冒険投資家ジム・ロジャーズ氏が、多難な年月の到来を予想した。
世界経済は今後2-3年深刻な状態に陥るとし、空売りの重要性を説いた。

ロジャーズ氏はPRESIDENTのインタビューで、従来どおり世界経済を悲観している。

「私はとても悲観的です。
特にこれから2、3年については、とても心配しています。」

世界的な債務増大の中でインフレが戻れば、世界経済は「数年内に深刻な状況に陥る」との見方だ。
こうした厳しい投資環境の中、ロジャーズ氏が勧める投資手法は

「あくまでも、自分が十分に知識を持っている分野にのみ、投資すべき」

というもの。
この推奨も従来どおり。
この次からがこのインタビューで特徴的な部分となる。

「なによりも、空売りのテクニックを身につけることが大切」

と説いているのだ。
世界経済が悪化し、破綻が増える中でも稼ぎ続けるには、空売りが必須だという。
実は、ロジャーズ氏が空売りの習得を勧めたのはこれが初めてではない。
2014年にも空売りの方法を学ぶべきかもしれないと言及したことがあった。
ただし、(訳のせいかもしれないが)今回の方がやや強い勧めになっているようにも見える。

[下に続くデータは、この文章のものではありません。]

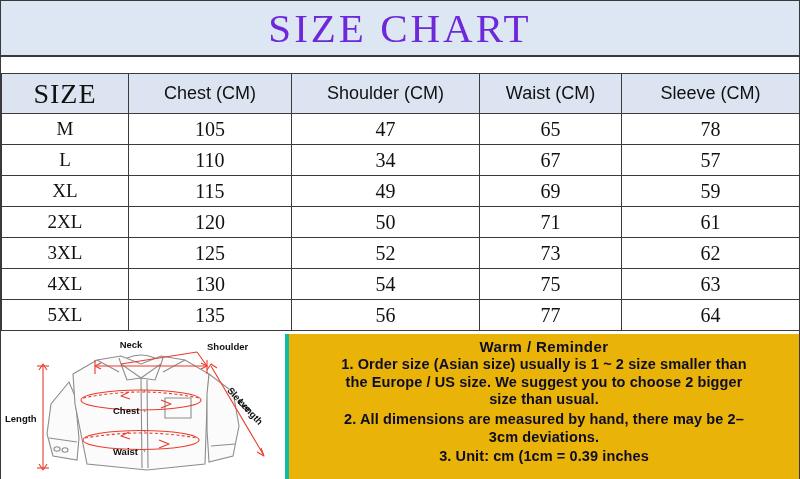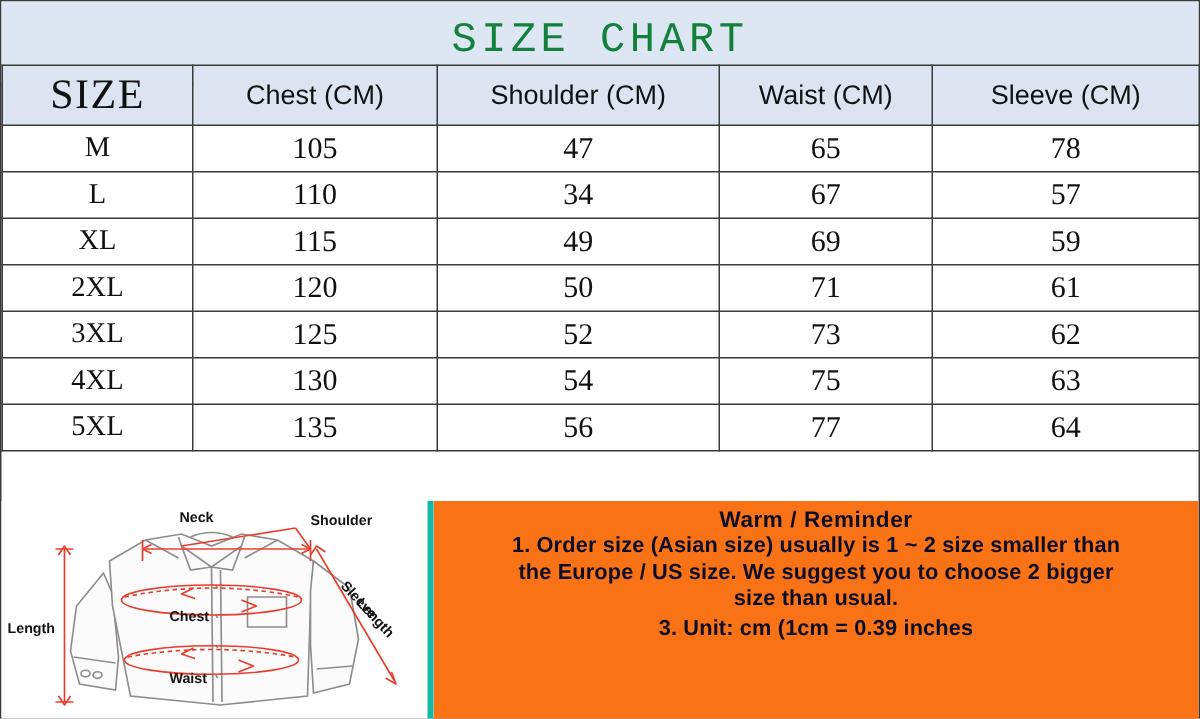"SIZE CHART" .title-text { color: #15803d -> #6d28d9; font-family: Liberation Mono, monospace -> Liberation Serif, serif; font-size: 28px -> 41px }
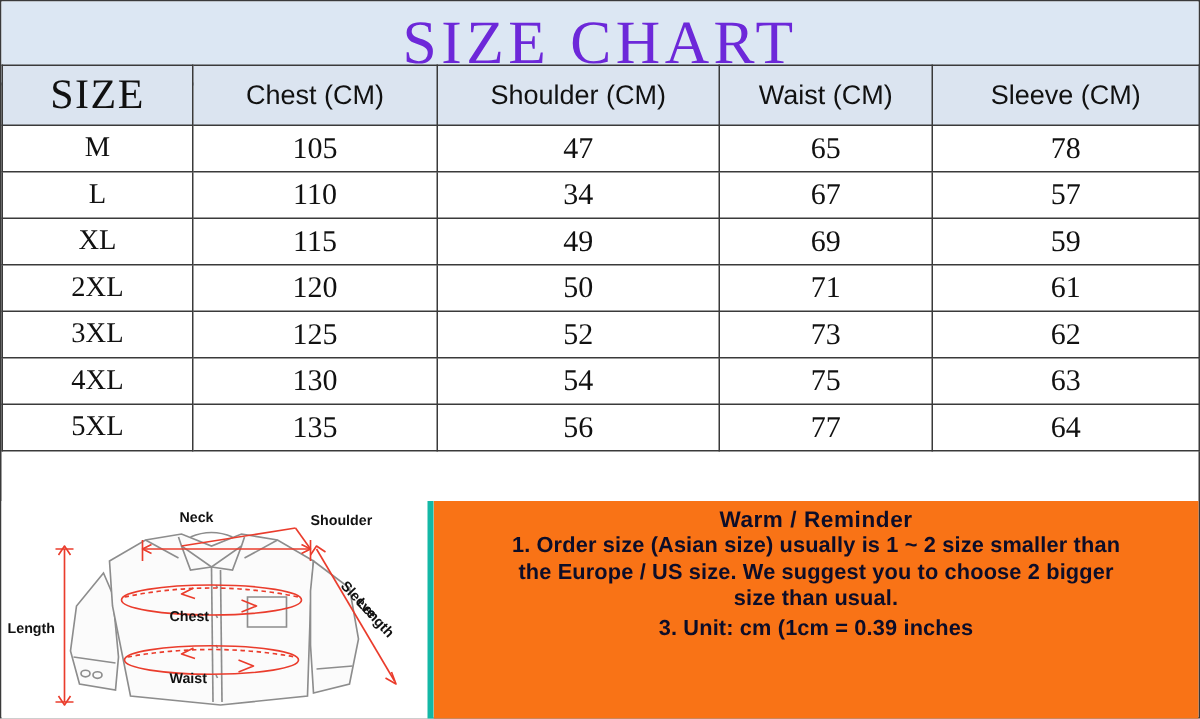"SIZE" .size-table { top: 42px -> 72px }
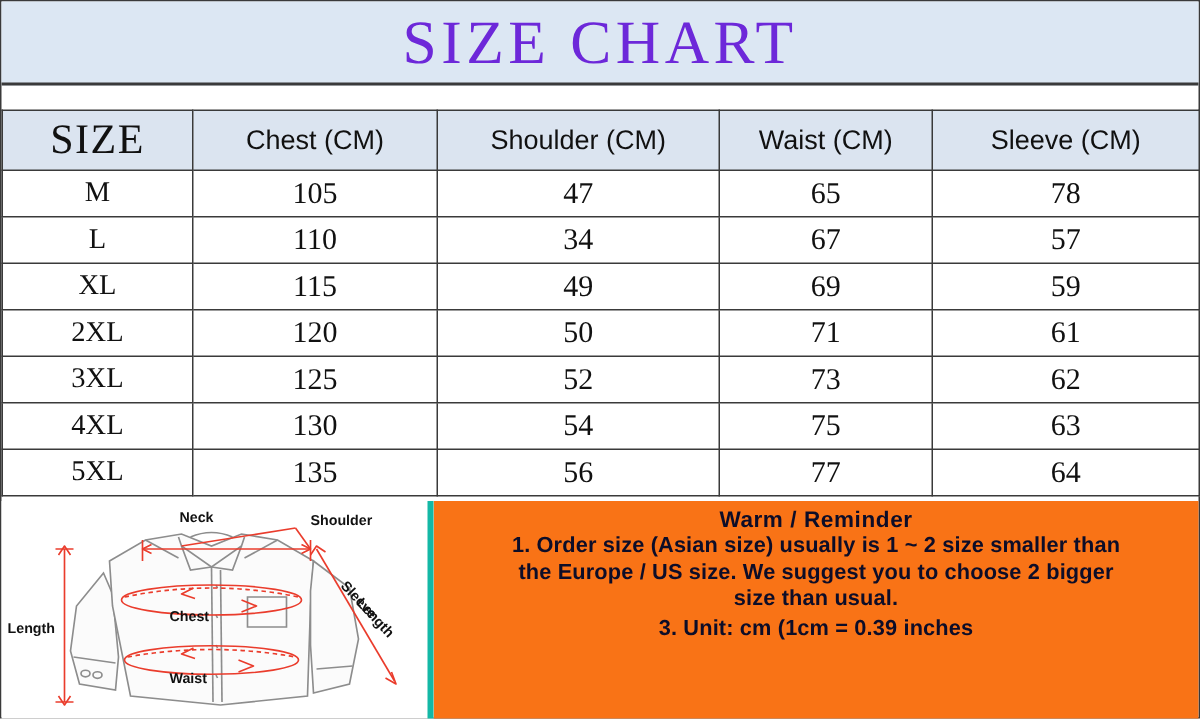"Warm / Reminder" .reminder-cell { background: #f97316 -> #eab308 }
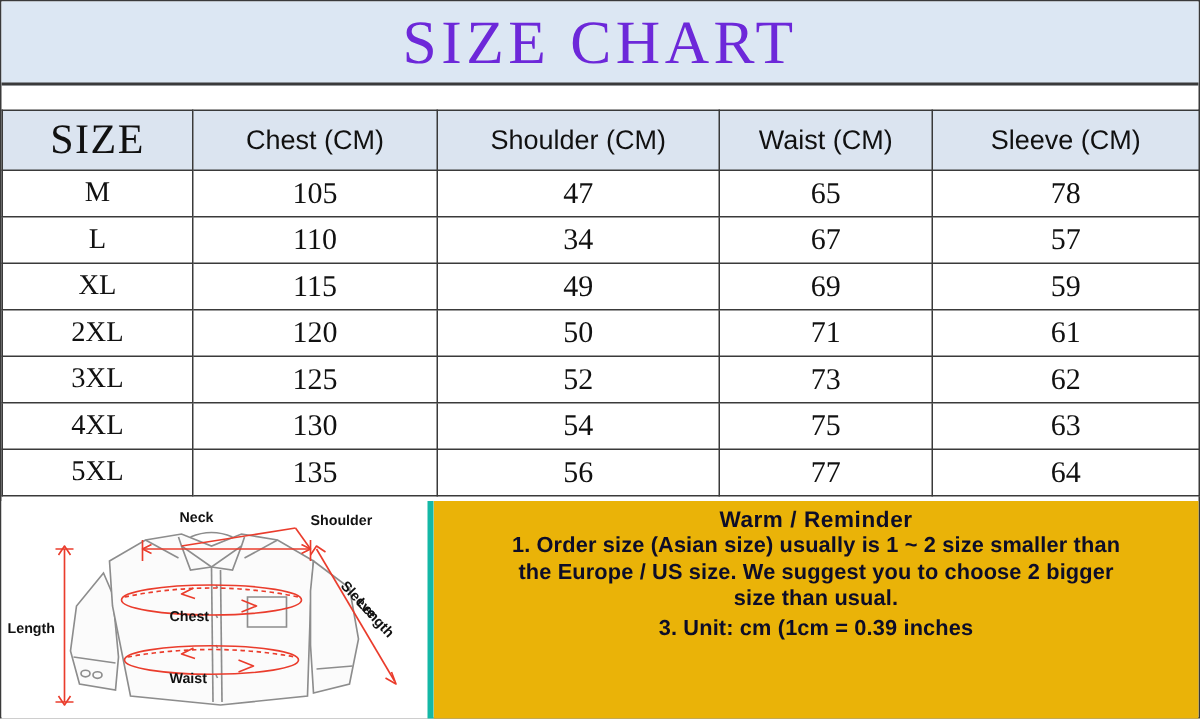"2. All dimensions are measured" div.reminder-block { html: none -> <div> <div>2. All dimensions are measured by hand, there may be 2–</div> <div>3cm deviations.</div> </div> }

よく知っている分野に投資しろという話と、空売りとは相いれないかもしれない。
そう多くの人が空売りについて十分な知識・スキルを持っているとは思えない。
だからこそ、ロジャーズ氏は空売りについての知識・スキルを身につけろと説いている。

しかし、そうした一人前の投資家でも、空売りのリスクは軽視できない。
自伝に書かれているように、ロジャーズ氏はコモディティのShortで一度破産の憂き目に会っている。
だから、本人も単純なShortを封印してきた。
厳格なリミット管理か、Longとの組み合わせで損失を限定しておく必要があるのだろう。

ロジャーズ氏が空売りに言及した背景には、下げの開始が近づいたとの読みがあるのだろう。
それは、おそらく最近の株価上昇とも関連しているはずだ。

  • ロジャーズ氏の読みに乗っかるなら、空売り、あるいは、Longポジションの解消になる。
  • ロジャーズ氏を信じないなら、リスク資産へのエクスポージャーを高めておくことになる。

読みとしては前者の方が堅実なような気もするが、空売りというのは少々堅実でないように聞こえる。
後者の読みは能天気すぎるように感じるが、結果の行動については受け入れやすい。
トランプ・ラリーがひと段落ついたら、まず初めの答が出るのではないか。